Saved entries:
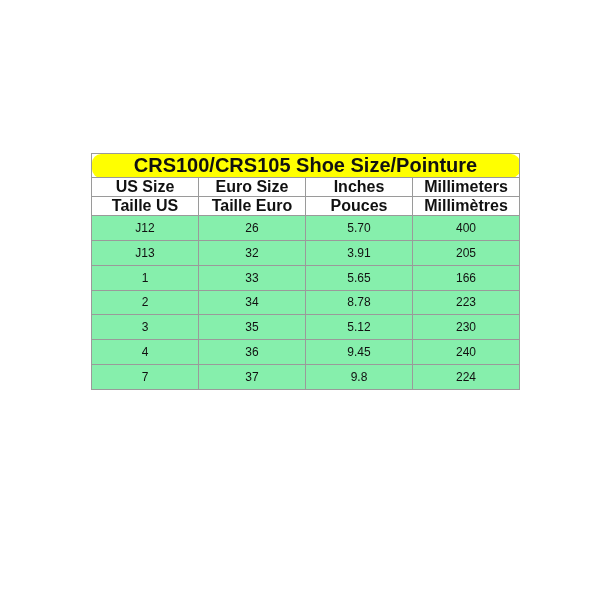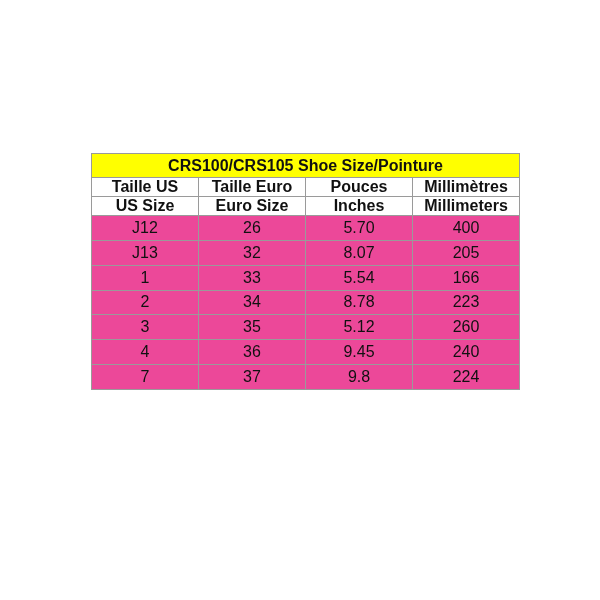--- a/index.html
+++ b/index.html
@@ -29,93 +29,94 @@
     border: 1.5px solid var(--border, #9a9a9a);
     padding: 0 2px;
     text-align: center;
     vertical-align: middle;
     color: var(--text, #111111);
     white-space: nowrap;
     overflow: hidden;
   }
   th.title-cell {
     background: var(--title_bg, #ffff00);
-    font-size: 16px;
+    font-size: 20px;
     font-weight: bold;
     height: 23px;
+    border-radius: 9px;
   }
   tr.header-row th {
     font-size: 16px;
     font-weight: bold;
     background: #ffffff;
   }
   tr.data-row td {
-    font-size: 16px;
+    font-size: 12px;
     font-weight: normal;
-    background: #ec4899;
+    background: #86efac;
   }
 </style>
 </head>
 <body>
 
 <div class="canvas">
   <table class="size-table">
     <colgroup>
       <col style="width:25%">
         <col style="width:25%">
         <col style="width:25%">
         <col style="width:25%">
     </colgroup>
     <thead>
       <tr>
         <th class="title-cell" colspan="4">CRS100/CRS105 Shoe Size/Pointure</th>
       </tr>
       <tr class="header-row">
+        <th>US Size</th>
+        <th>Euro Size</th>
+        <th>Inches</th>
+        <th>Millimeters</th>
+      </tr>
+      <tr class="header-row">
         <th>Taille US</th>
         <th>Taille Euro</th>
         <th>Pouces</th>
         <th>Millimètres</th>
-      </tr>
-      <tr class="header-row">
-        <th>US Size</th>
-        <th>Euro Size</th>
-        <th>Inches</th>
-        <th>Millimeters</th>
       </tr>
     </thead>
     <tbody>
       <tr class="data-row">
         <td>J12</td>
         <td>26</td>
         <td>5.70</td>
         <td>400</td>
       </tr>
       <tr class="data-row">
         <td>J13</td>
         <td>32</td>
-        <td>8.07</td>
+        <td>3.91</td>
         <td>205</td>
       </tr>
       <tr class="data-row">
         <td>1</td>
         <td>33</td>
-        <td>5.54</td>
+        <td>5.65</td>
         <td>166</td>
       </tr>
       <tr class="data-row">
         <td>2</td>
         <td>34</td>
         <td>8.78</td>
         <td>223</td>
       </tr>
       <tr class="data-row">
         <td>3</td>
         <td>35</td>
         <td>5.12</td>
-        <td>260</td>
+        <td>230</td>
       </tr>
       <tr class="data-row">
         <td>4</td>
         <td>36</td>
         <td>9.45</td>
         <td>240</td>
       </tr>
       <tr class="data-row">
         <td>7</td>
         <td>37</td>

INSTRUCTIONS FOR THE TASK: Could you report how many lines of the entries include the word "cell"? Only the number is needed.

RESPONSE TO THE EXERCISE: 2